TASK BRIEF: Please repeat exactly the lines below from the one containing "(572, 483) none" down to the one containing "(345, 764) none", both included, and nothing else.

*** Opening of INFORMATION SHOWN ***

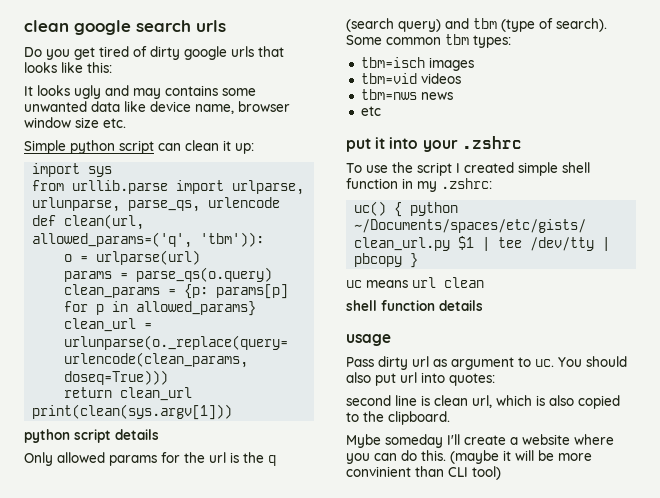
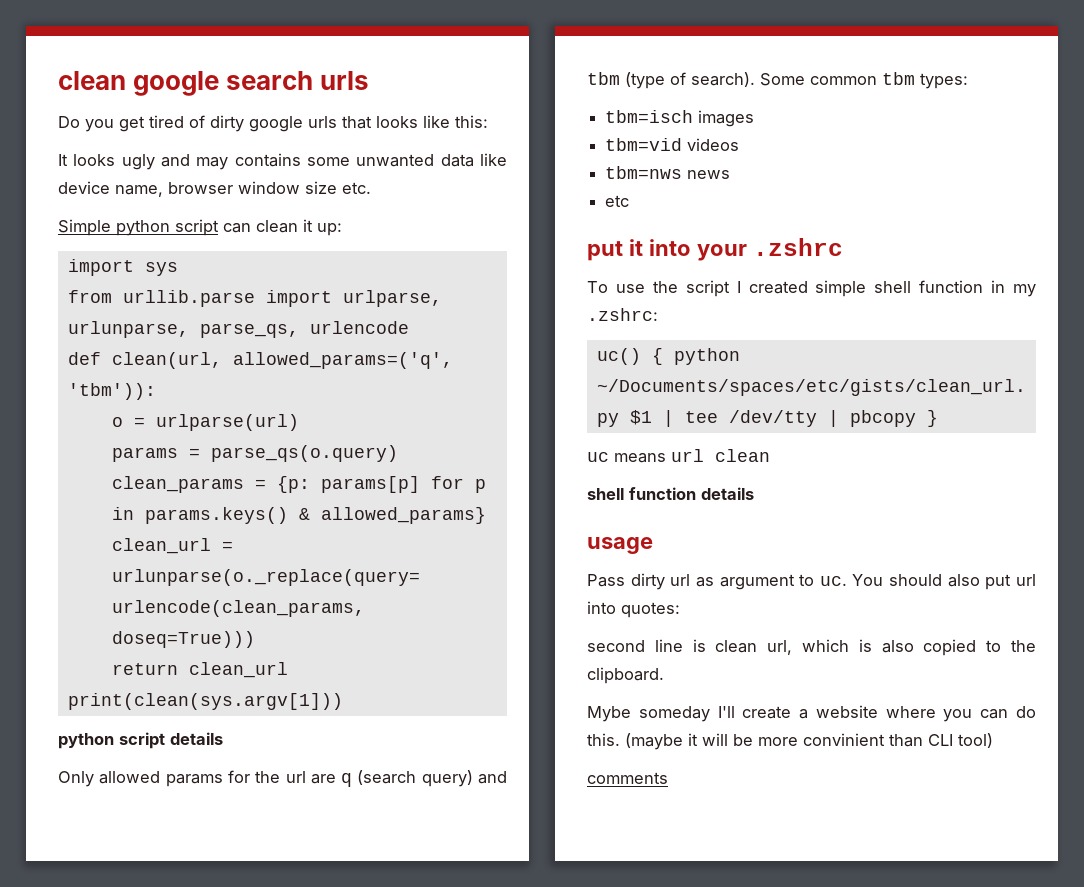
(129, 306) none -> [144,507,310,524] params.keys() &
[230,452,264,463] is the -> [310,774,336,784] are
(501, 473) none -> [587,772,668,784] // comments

*** Close of INFORMATION SHOWN ***
*** Opening of INFORMATION SHOWN ***

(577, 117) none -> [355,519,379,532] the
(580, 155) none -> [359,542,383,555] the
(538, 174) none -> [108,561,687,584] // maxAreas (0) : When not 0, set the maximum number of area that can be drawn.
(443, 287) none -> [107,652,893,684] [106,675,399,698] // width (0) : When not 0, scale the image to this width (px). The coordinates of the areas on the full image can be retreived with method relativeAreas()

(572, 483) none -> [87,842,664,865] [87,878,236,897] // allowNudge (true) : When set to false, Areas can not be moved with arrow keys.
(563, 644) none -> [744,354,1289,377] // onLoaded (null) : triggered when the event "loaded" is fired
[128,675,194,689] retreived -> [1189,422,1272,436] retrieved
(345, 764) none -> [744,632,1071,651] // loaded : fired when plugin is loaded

*** Close of INFORMATION SHOWN ***
*** Opening of INFORMATION SHOWN ***

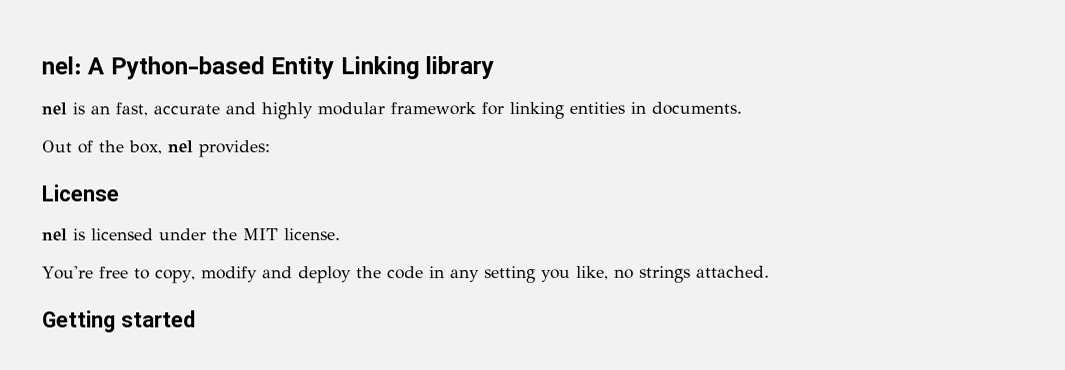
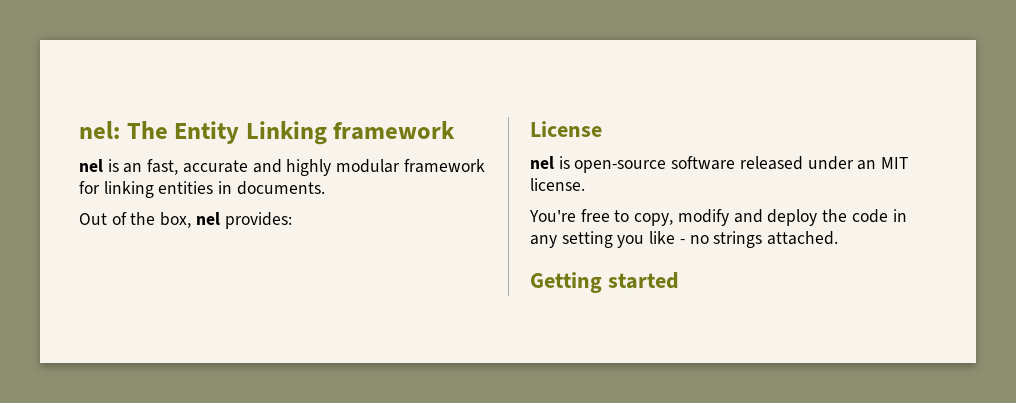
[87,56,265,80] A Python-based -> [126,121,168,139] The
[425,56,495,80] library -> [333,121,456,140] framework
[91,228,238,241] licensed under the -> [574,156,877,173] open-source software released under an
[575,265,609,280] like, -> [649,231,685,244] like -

*** Close of INFORMATION SHOWN ***

ANSWER BELOW:
(572, 483) none -> [87,842,664,865] [87,878,236,897] // allowNudge (true) : When set to false, Areas can not be moved with arrow keys.
(563, 644) none -> [744,354,1289,377] // onLoaded (null) : triggered when the event "loaded" is fired
[128,675,194,689] retreived -> [1189,422,1272,436] retrieved
(345, 764) none -> [744,632,1071,651] // loaded : fired when plugin is loaded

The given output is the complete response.